### [TASK OBJECTIVE]
The line with "text: Templates ->" marks the start; please set it down along with all later lines through the end of the material, exactly, leaving out pictures.

### [AVAILABLE RECORDS]
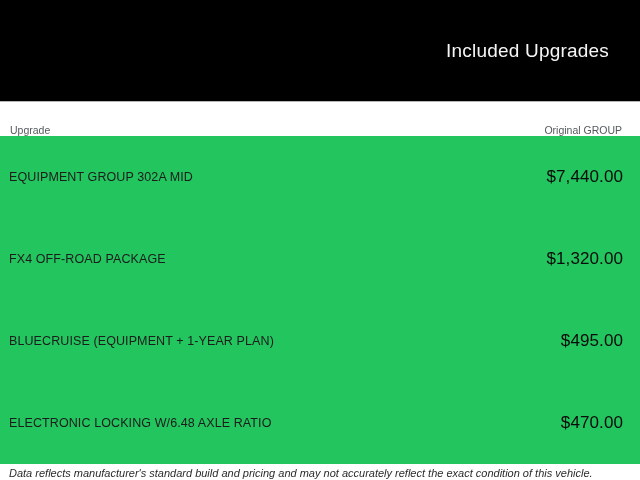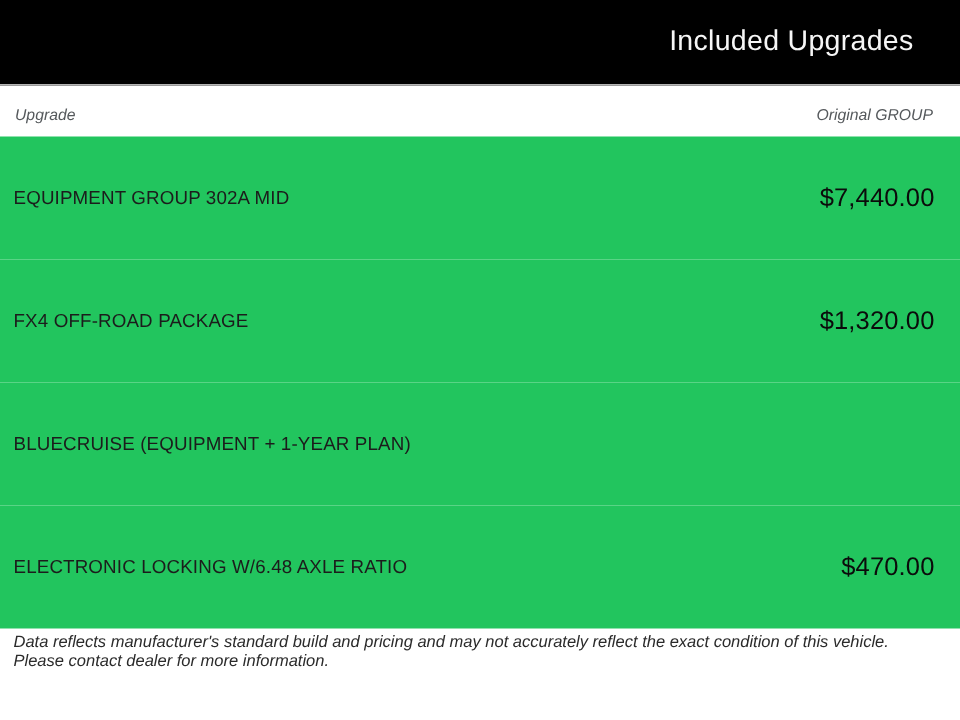"Included Upgrades" .header-bar { height: 57px -> 102px }
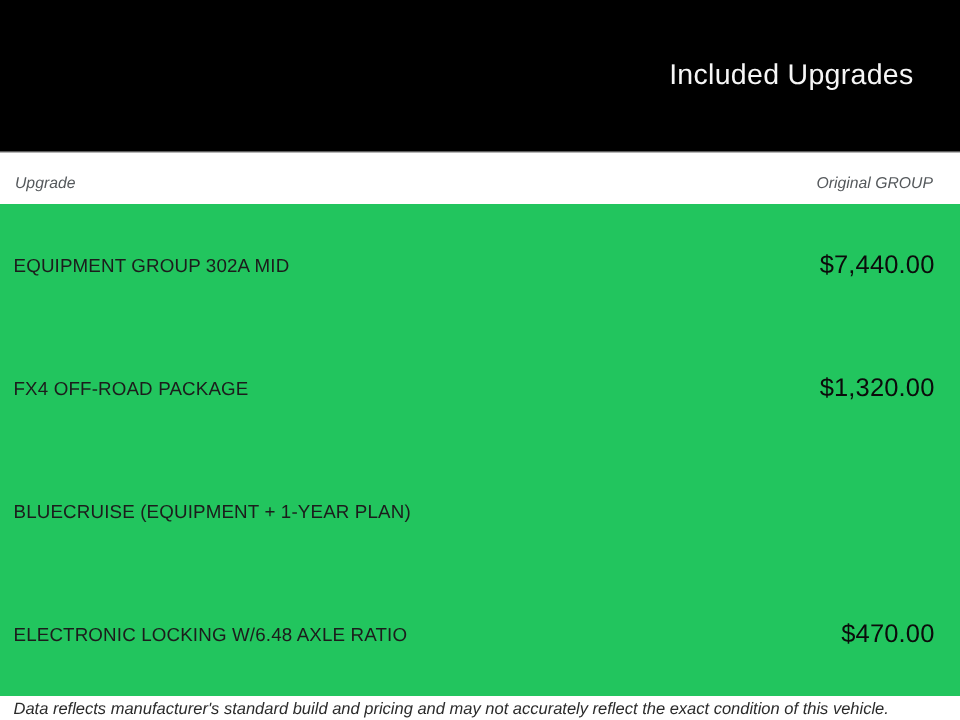"Upgrade" .col-headers { align-items: flex-start -> flex-end; font-style: italic -> none }
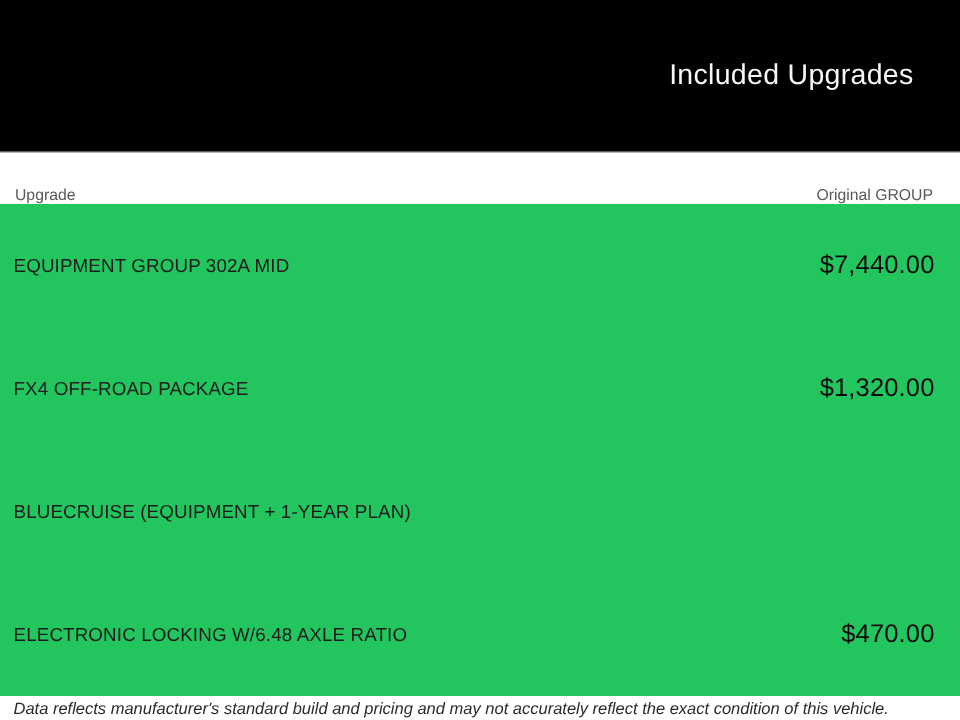"$495.00" span.upgrade-price { html: none -> <span>$495.00</span> }
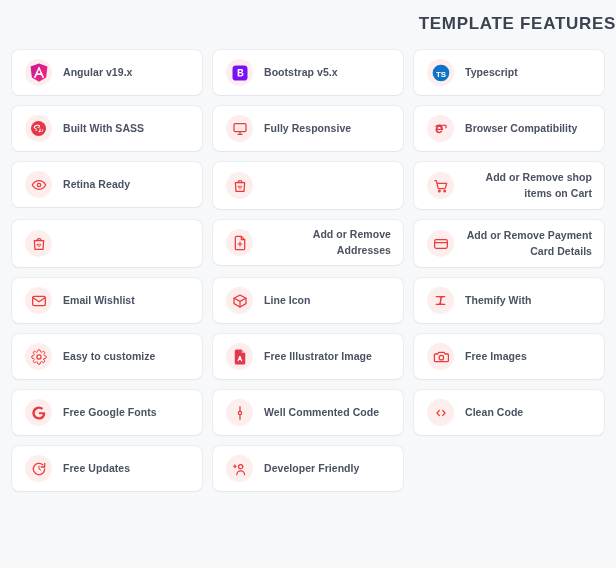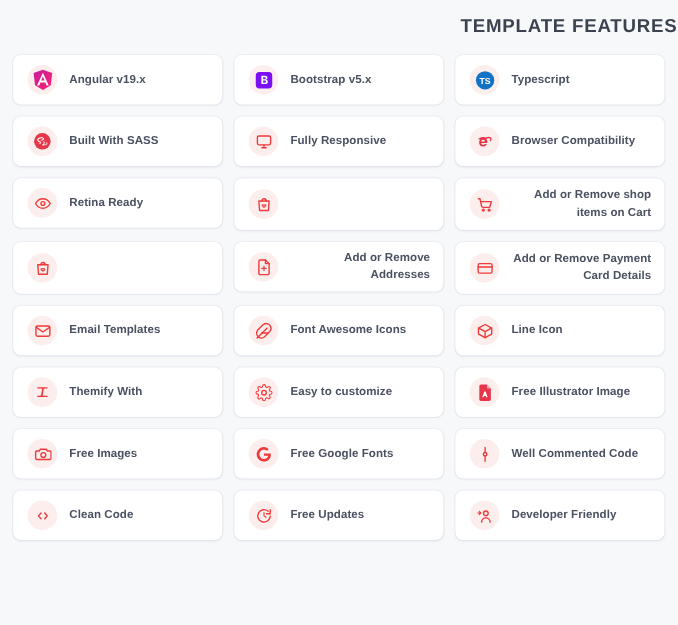"Email Templates" span.label { text: Templates -> Wishlist }
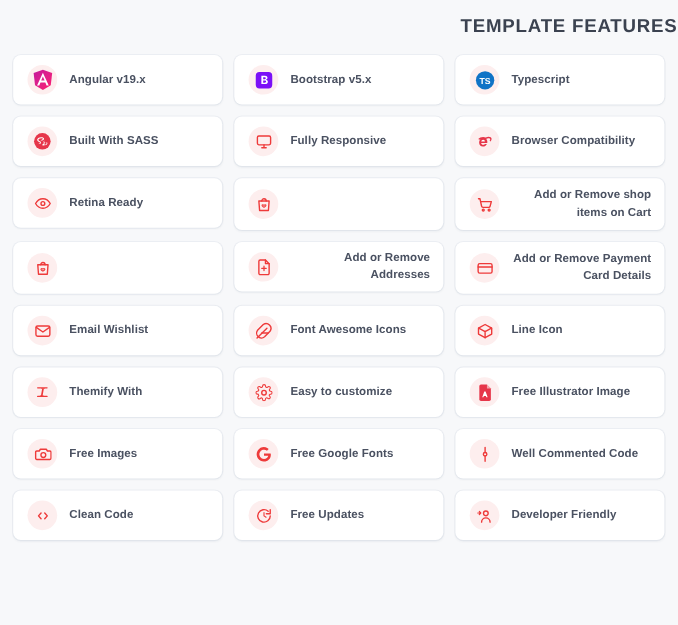"Font Awesome Icons" div.card { html: <div> <span> <svg> <path></path> <path></path> <path></path> </svg> </span> <span>Font Awesome Icons</span> </div> -> none }
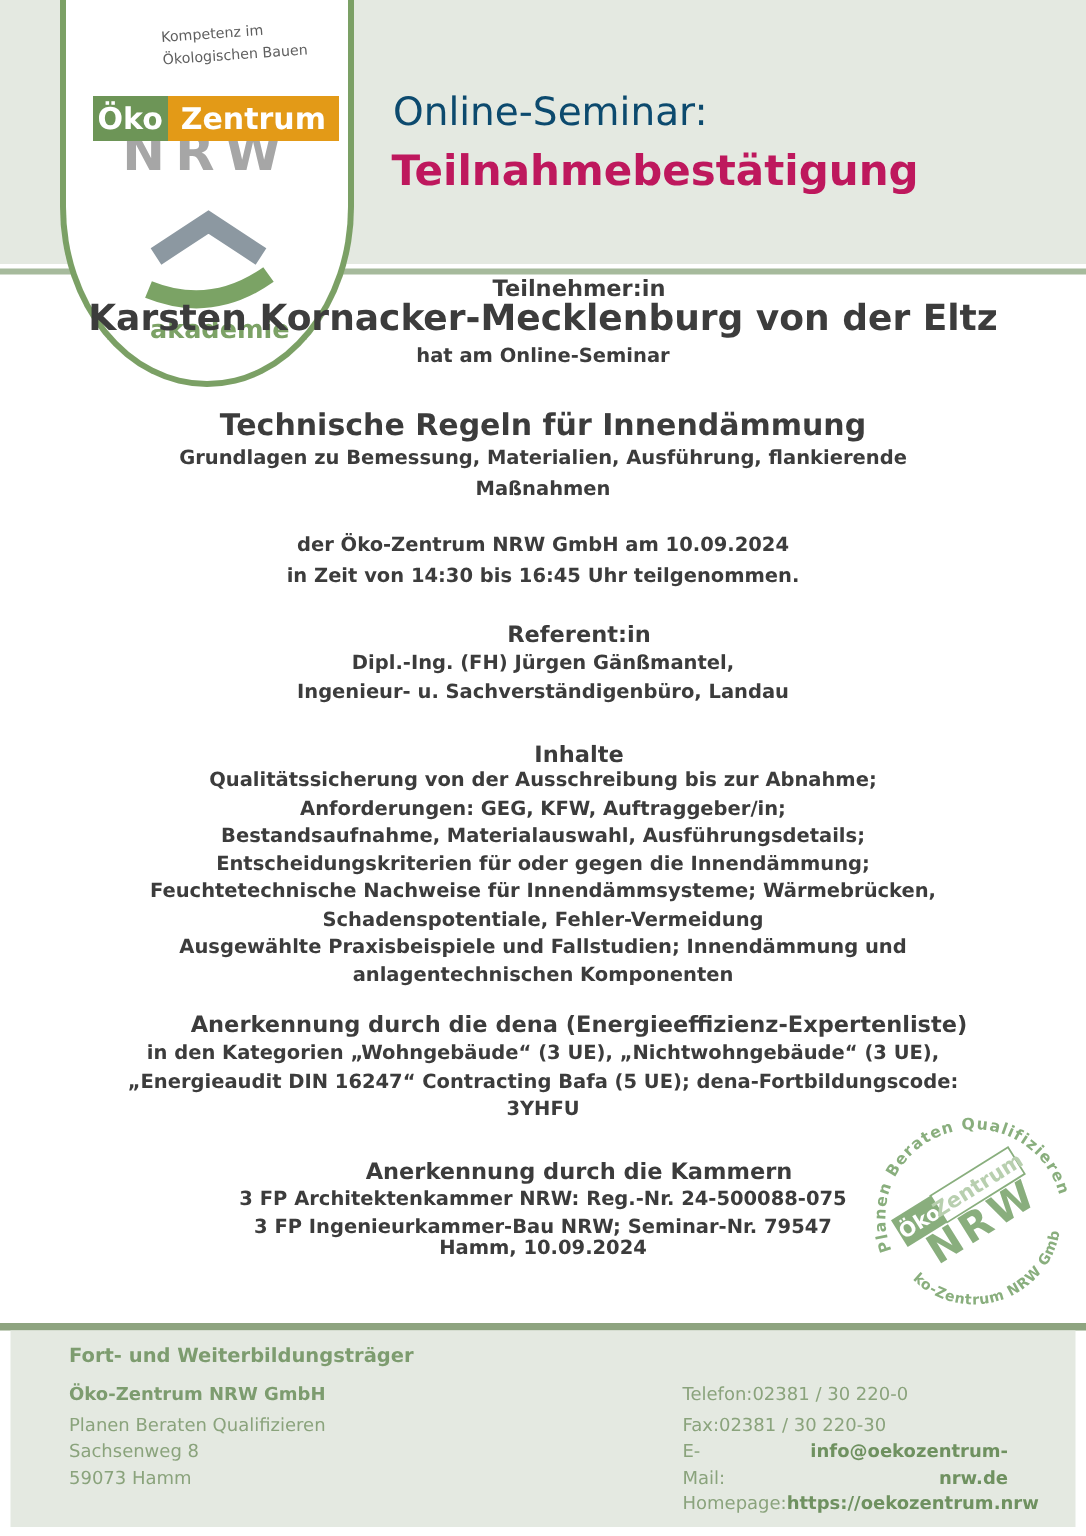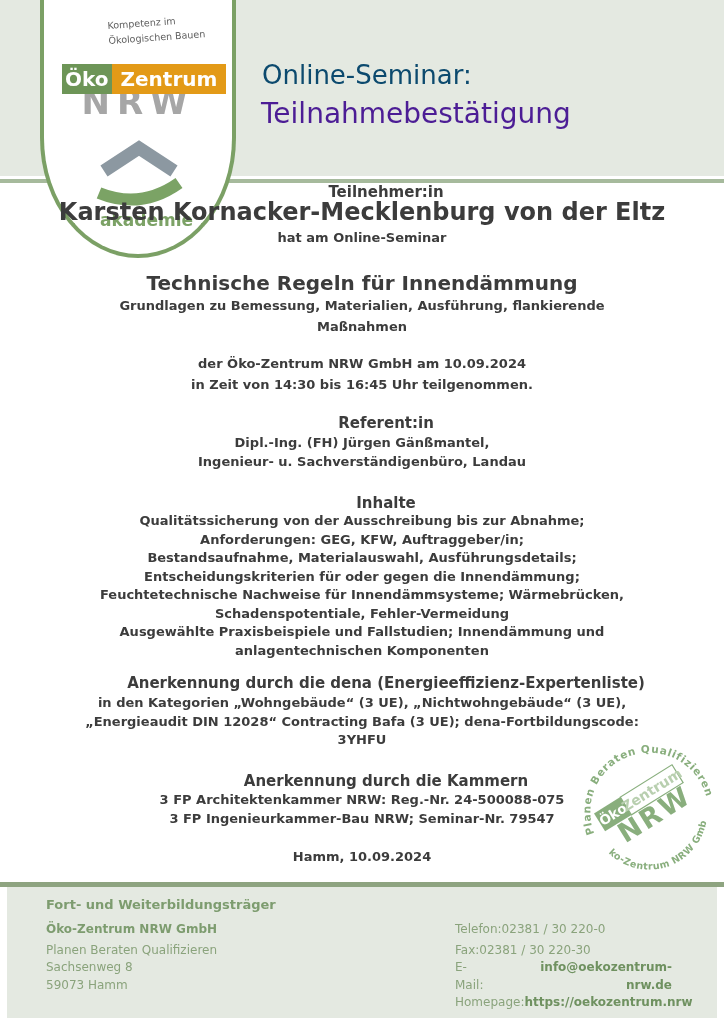"Teilnahmebestätigung" .h-title { color: #4c1d95 -> #be185d; font-weight: normal -> bold }
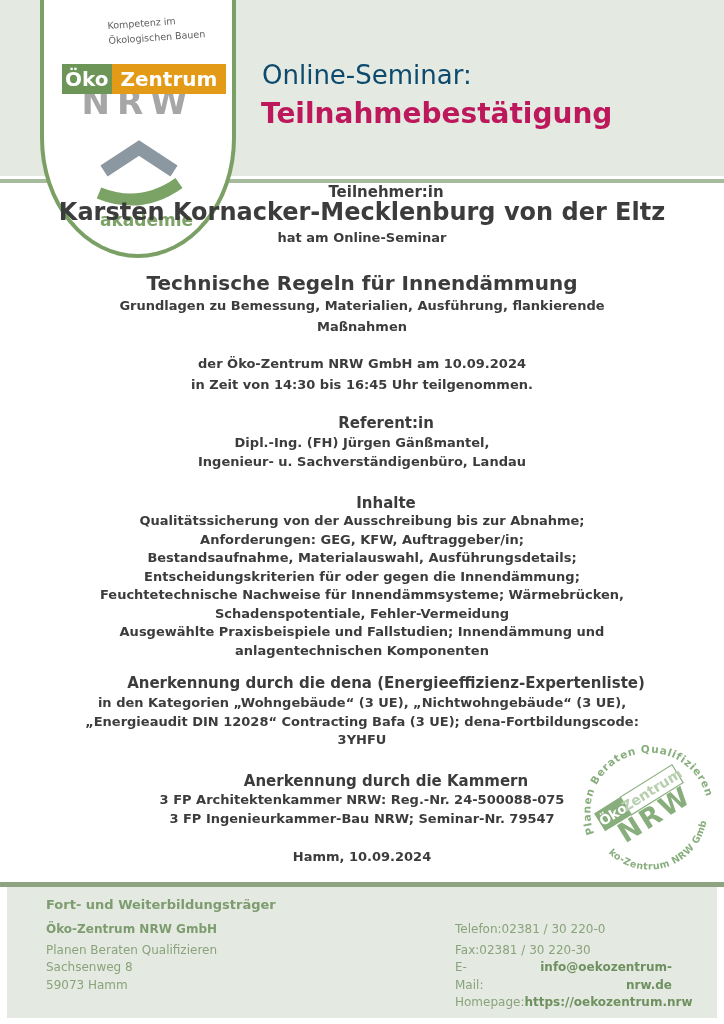"„Energieaudit DIN 12028“ Contracting" div { text: 12028“ Contracting Bafa (3 -> 16247“ Contracting Bafa (5 }
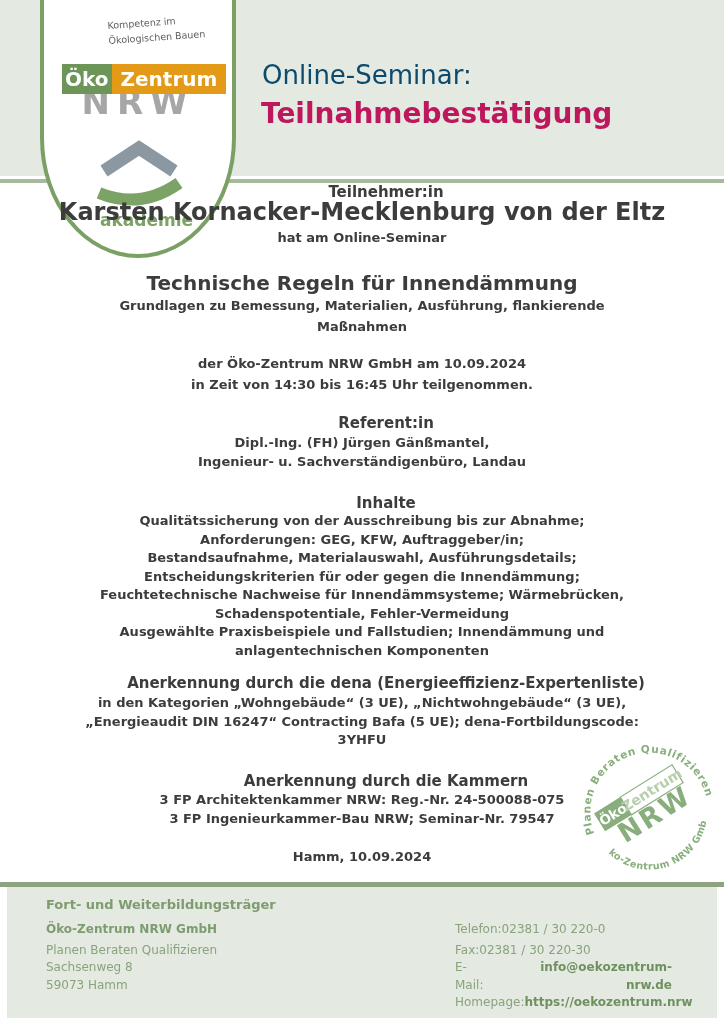"Hamm, 10.09.2024" div.cl { top: 848px -> 824px }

### [COMPLETED TASK]
"Email Templates" span.label { text: Templates -> Wishlist }
"Font Awesome Icons" div.card { html: <div> <span> <svg> <path></path> <path></path> <path></path> </svg> </span> <span>Font Awesome Icons</span> </div> -> none }
"Teilnahmebestätigung" .h-title { color: #4c1d95 -> #be185d; font-weight: normal -> bold }
"„Energieaudit DIN 12028“ Contracting" div { text: 12028“ Contracting Bafa (3 -> 16247“ Contracting Bafa (5 }
"Hamm, 10.09.2024" div.cl { top: 848px -> 824px }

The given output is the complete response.